再話:エステル・ブライヤー/ジャニィ・ニコル、訳:おびかゆうこ、絵:こみねゆら『もみの木のねがい』福音館書店

再話:エステル・ブライヤー/ジャニィ・ニコル、訳:おびかゆうこ、絵:こみねゆら『もみの木のねがい』福音館書店

 

大きな森にたつ小さなもみの木は、自分の葉っぱが針みたいにちくちく尖っていることが悲しくて大粒の涙をこぼします。そこに妖精が現れて、もみの木の願いを聞き出します。「わたしがねがいをかなえてあげるわ!」と言うと、妖精ははねをふるわせながら、「フルフル、パパンッ!」と手をたたきました。するともみの木の葉っぱはみるみるうちにやわらかくなって・・・。

 

もみの木は妖精の力で何度かその葉っぱを変えていくのですが、そのたびに、葉っぱは食べらてしまったり、摘みとられてしまったり。

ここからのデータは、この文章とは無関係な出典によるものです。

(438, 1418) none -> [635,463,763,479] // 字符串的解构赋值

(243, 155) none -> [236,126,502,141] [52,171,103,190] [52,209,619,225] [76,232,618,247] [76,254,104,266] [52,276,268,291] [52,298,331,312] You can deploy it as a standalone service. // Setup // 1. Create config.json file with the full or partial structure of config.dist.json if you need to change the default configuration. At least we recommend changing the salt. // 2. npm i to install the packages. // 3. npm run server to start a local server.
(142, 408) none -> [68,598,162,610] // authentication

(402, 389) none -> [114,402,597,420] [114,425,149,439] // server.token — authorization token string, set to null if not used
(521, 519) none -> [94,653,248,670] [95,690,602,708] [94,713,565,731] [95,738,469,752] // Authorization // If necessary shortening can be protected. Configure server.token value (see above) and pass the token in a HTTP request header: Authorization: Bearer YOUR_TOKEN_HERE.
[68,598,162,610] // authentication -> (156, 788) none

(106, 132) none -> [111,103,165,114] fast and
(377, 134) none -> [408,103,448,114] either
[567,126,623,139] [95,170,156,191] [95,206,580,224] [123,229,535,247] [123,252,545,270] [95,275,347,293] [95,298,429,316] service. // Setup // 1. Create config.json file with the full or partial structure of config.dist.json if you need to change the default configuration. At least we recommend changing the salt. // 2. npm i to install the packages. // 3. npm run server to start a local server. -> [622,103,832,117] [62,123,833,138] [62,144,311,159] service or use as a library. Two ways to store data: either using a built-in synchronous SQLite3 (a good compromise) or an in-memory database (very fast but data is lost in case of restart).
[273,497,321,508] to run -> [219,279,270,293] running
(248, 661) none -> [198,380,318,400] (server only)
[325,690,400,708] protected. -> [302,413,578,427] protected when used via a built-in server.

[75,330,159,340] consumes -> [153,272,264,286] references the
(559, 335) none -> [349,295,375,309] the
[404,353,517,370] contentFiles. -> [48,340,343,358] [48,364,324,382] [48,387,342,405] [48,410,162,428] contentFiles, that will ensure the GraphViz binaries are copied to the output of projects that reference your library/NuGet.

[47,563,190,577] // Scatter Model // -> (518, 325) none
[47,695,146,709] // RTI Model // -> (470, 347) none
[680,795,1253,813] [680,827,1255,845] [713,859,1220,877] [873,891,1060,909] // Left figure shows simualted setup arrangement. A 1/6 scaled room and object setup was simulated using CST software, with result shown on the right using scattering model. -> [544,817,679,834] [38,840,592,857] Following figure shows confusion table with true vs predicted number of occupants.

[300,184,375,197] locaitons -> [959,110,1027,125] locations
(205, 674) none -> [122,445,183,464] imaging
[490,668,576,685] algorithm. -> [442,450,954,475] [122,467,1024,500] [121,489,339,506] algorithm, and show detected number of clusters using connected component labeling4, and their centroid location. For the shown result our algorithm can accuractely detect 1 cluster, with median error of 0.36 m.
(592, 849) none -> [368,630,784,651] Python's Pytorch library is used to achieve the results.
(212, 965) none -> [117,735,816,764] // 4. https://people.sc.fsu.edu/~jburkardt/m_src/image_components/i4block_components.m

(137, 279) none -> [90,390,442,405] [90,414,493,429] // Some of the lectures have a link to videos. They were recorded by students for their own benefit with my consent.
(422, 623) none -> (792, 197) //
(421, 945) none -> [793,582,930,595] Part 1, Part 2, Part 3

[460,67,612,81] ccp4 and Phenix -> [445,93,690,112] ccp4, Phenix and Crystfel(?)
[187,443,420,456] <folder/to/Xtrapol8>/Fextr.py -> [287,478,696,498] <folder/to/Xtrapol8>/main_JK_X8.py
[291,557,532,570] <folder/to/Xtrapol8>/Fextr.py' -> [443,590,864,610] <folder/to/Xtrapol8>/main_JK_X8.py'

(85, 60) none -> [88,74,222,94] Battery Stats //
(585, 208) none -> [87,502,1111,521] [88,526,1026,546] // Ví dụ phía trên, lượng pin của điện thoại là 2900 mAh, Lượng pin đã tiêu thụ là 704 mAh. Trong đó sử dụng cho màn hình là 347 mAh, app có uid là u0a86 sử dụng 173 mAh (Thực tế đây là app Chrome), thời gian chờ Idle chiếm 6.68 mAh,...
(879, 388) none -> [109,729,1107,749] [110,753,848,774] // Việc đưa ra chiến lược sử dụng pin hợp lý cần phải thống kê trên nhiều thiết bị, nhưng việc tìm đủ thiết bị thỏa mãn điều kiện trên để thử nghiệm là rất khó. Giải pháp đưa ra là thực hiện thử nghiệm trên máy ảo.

そうしてもみの木は、ちくちくする自分の葉っぱがどんなによいものだったかということに気づくのでした。そんなもみの木に、妖精は最後の魔法をかけて、その姿をもとに戻します。

 

クリスマスが近づくなか、ちくちくとがった固い葉っぱに覆われたもみの木は、その後――

 

こみねゆらの繊細でやさしい挿絵が、やわらかく暖かい読後感をもらします。